A top lawyer says terrorists win when due process is subverted
EDWARD L. GREENSPAN
THERE IS A LAND where the government can arrest non-citizens, throw them in jail for an indefinite period of time, and then remove them from the country, all in virtual secrecy. This is a land where, for certain people, civil liberties and rights of due process don’t exist. No, this is not China or Cuba. This is Canada—a country I believed understood the transcendent importance of safeguarding civil liberties. But against those whom Ottawa secretly determines are a threat to national security, the government can act, and is now acting in alarming ways. Has Canada gone mad? Shades of Guantánamo Bay— where the U.S. has imprisoned hundreds of suspected terrorists without trial—colour the government and the judiciary.

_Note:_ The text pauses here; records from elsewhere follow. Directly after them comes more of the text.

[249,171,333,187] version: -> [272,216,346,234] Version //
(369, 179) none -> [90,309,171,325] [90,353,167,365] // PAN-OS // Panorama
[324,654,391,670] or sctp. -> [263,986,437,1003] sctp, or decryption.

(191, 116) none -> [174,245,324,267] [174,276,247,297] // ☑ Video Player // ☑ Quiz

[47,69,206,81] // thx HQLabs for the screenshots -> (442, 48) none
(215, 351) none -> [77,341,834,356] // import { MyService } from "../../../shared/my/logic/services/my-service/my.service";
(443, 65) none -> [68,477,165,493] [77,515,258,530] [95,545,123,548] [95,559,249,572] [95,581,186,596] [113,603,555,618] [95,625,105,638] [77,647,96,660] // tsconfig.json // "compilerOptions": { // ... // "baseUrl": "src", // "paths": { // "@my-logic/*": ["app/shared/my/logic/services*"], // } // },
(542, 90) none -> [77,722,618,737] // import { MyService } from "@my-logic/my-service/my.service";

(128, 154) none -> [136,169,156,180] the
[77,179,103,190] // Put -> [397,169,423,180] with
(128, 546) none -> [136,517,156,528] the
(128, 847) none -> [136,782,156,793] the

The Immigration and Refugee Protection Act allows the immigration minister and solicitor general to sign a “security certificate” against a foreign visitor or an individual with permanent resident status, declaring that person “inadmissible” to Canada. The certificate, based on information provided by the Canadian Security Intelligence Service, has been used 27 times in the last 10 years, including five times since the Sept. 11 terrorist attacks.
The security concerns listed in the act are general and vague, and include “engaging in terrorism, or acts of violence that would or might endanger the lives or safety of persons in Canada,” or simply being a “danger to the security of Canada.” Under the certificate, a foreign visitor is immediately subject to arrest and can be held indefinitely without bail. For a person with permanent resident status, a Federal Court judge must start a review within 48 hours. If the judge finds the detention warranted, the permanent resident can be held without review for six months. Incredibly, neither the accused nor his lawyer is entitled to be present when the judge determines if further detention is warranted.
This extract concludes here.